# WHAT IS REQUIRED
Copy out each line below containing "Future".
MATERIALS PROVIDED Start Marker
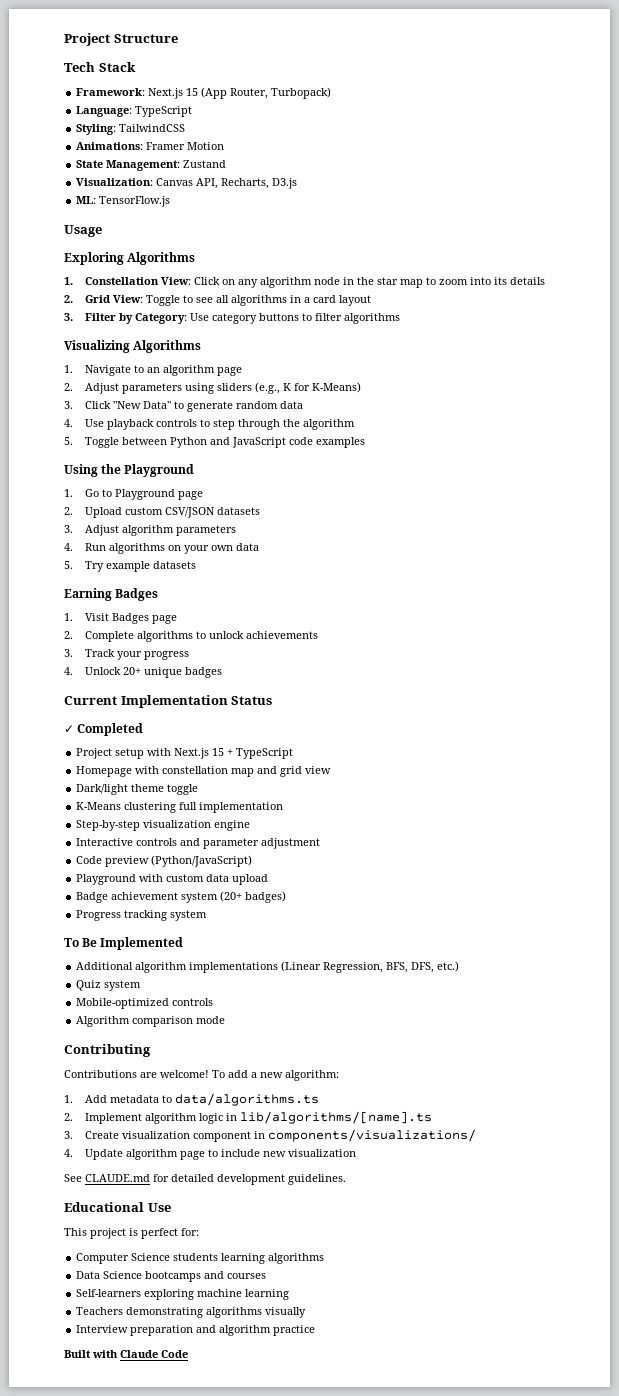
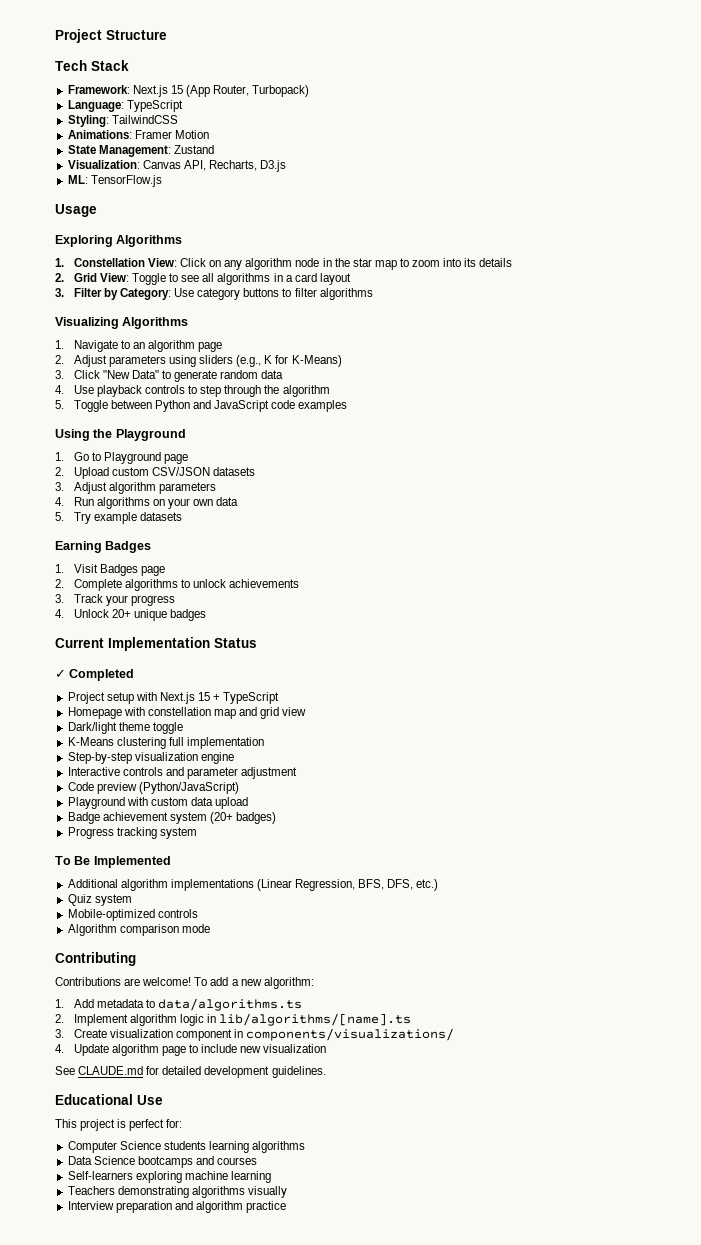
- Built with Claude Code

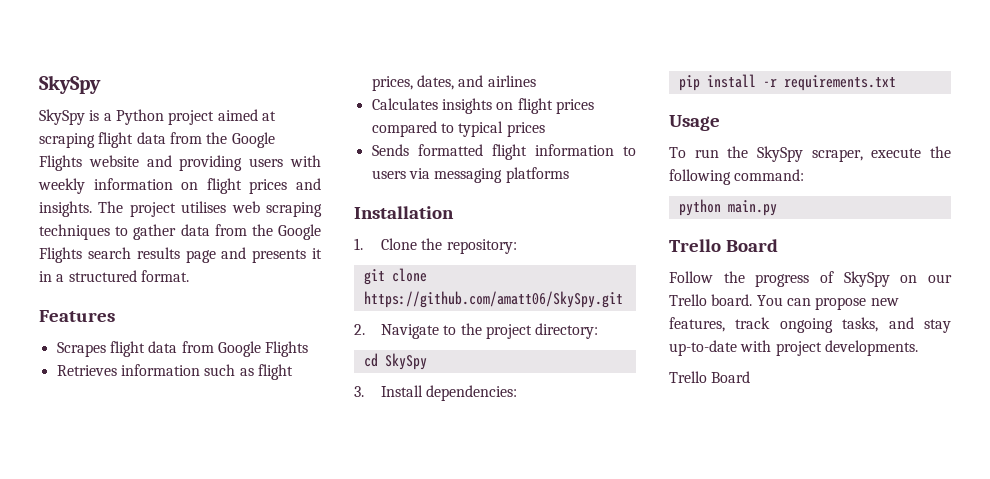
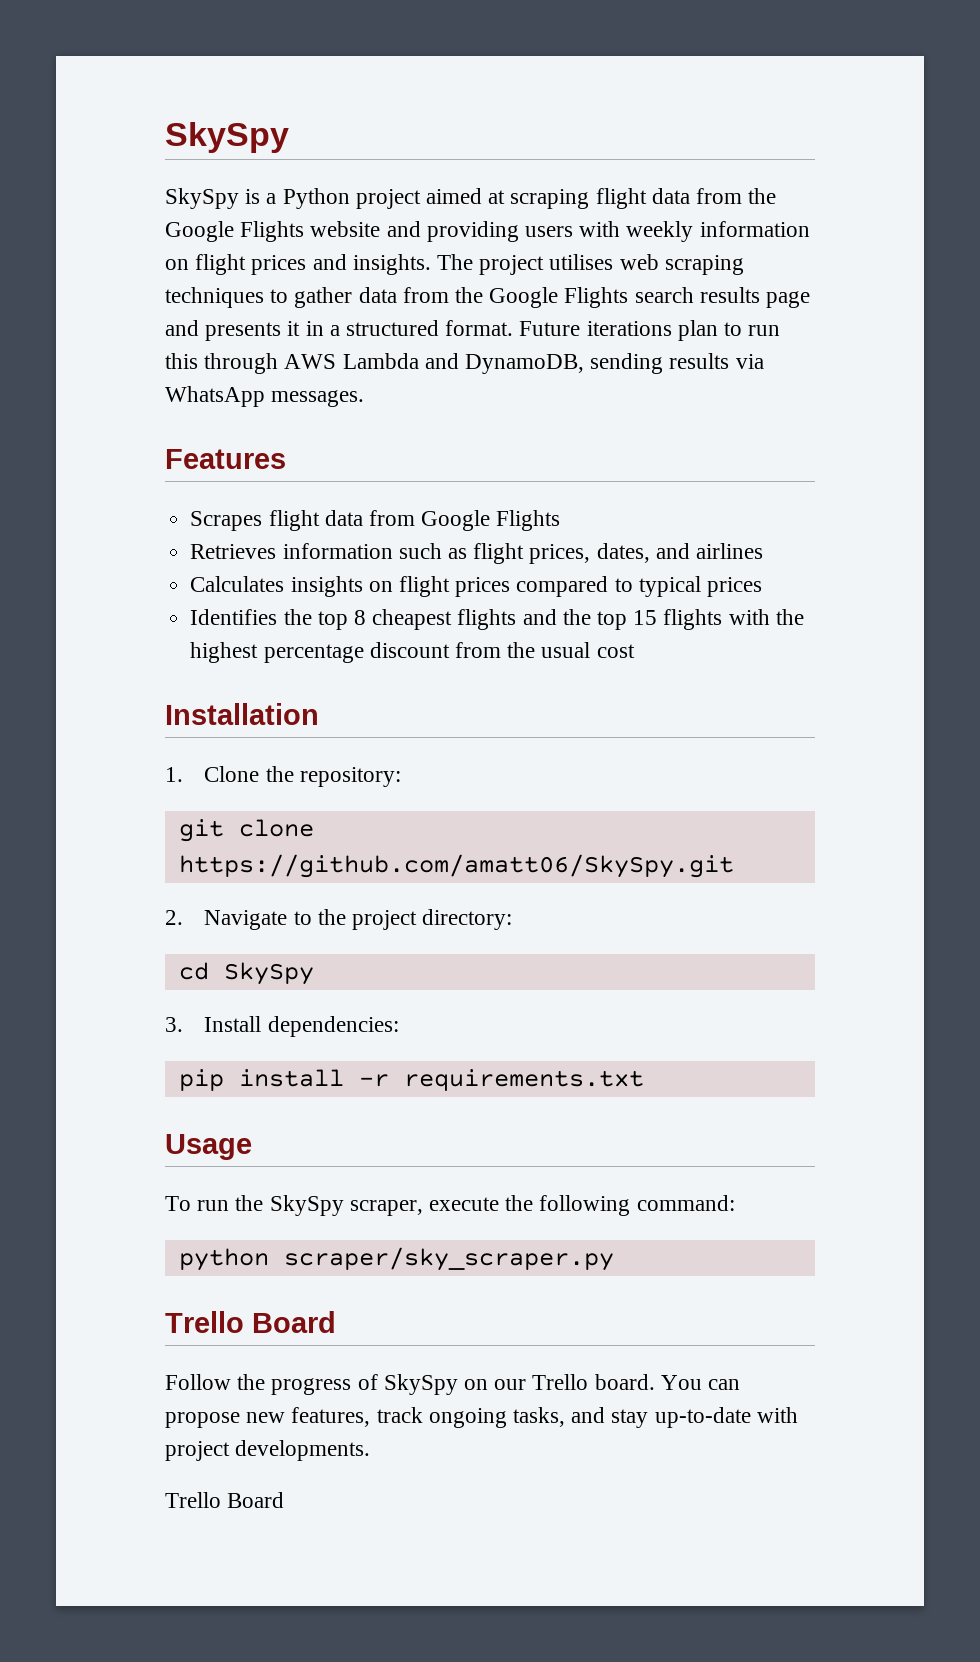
+ Future iterations plan to run this through AWS Lambda and DynamoDB, sending results via WhatsApp messages.
- Sends formatted flight information to users via messaging platforms
+ Identifies the top 8 cheapest flights and the top 15 flights with the highest percentage discount from the usual cost
- python main.py
+ python scraper/sky_scraper.py

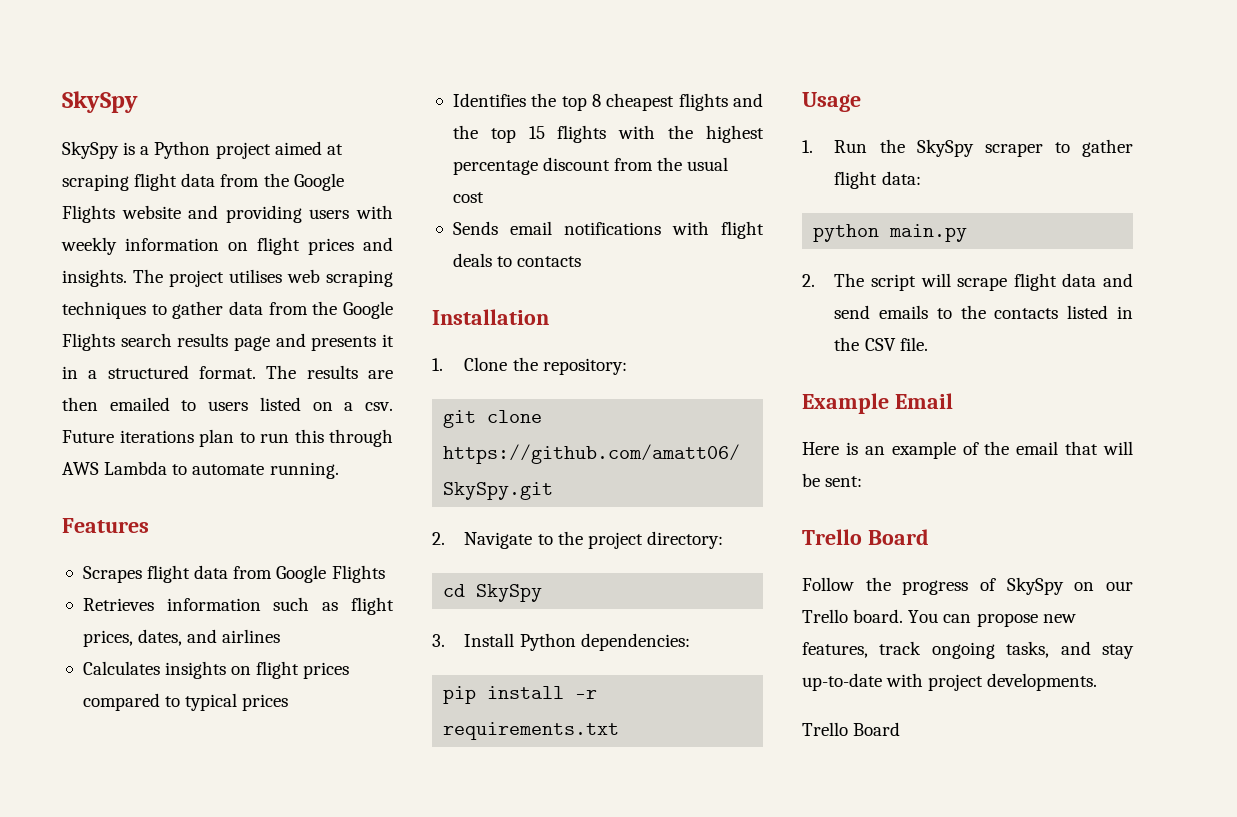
+ The results are then emailed to users listed on a csv.
- Future iterations plan to run this through AWS Lambda and DynamoDB, sending results via WhatsApp messages.
+ Future iterations plan to run this through AWS Lambda to automate running.
+ Sends email notifications with flight deals to contacts
- 3. Install dependencies:
+ 3. Install Python dependencies:
- To run the SkySpy scraper, execute the following command:
- python scraper/sky_scraper.py
+ 1. Run the SkySpy scraper to gather flight data:
+ python main.py
+ 2. The script will scrape flight data and send emails to the contacts listed in the CSV file.
+ Example Email
+ Here is an example of the email that will be sent:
MATERIALS PROVIDED End Marker
# TASK ANSWER
+ Future iterations plan to run this through AWS Lambda and DynamoDB, sending results via WhatsApp messages.
- Future iterations plan to run this through AWS Lambda and DynamoDB, sending results via WhatsApp messages.
+ Future iterations plan to run this through AWS Lambda to automate running.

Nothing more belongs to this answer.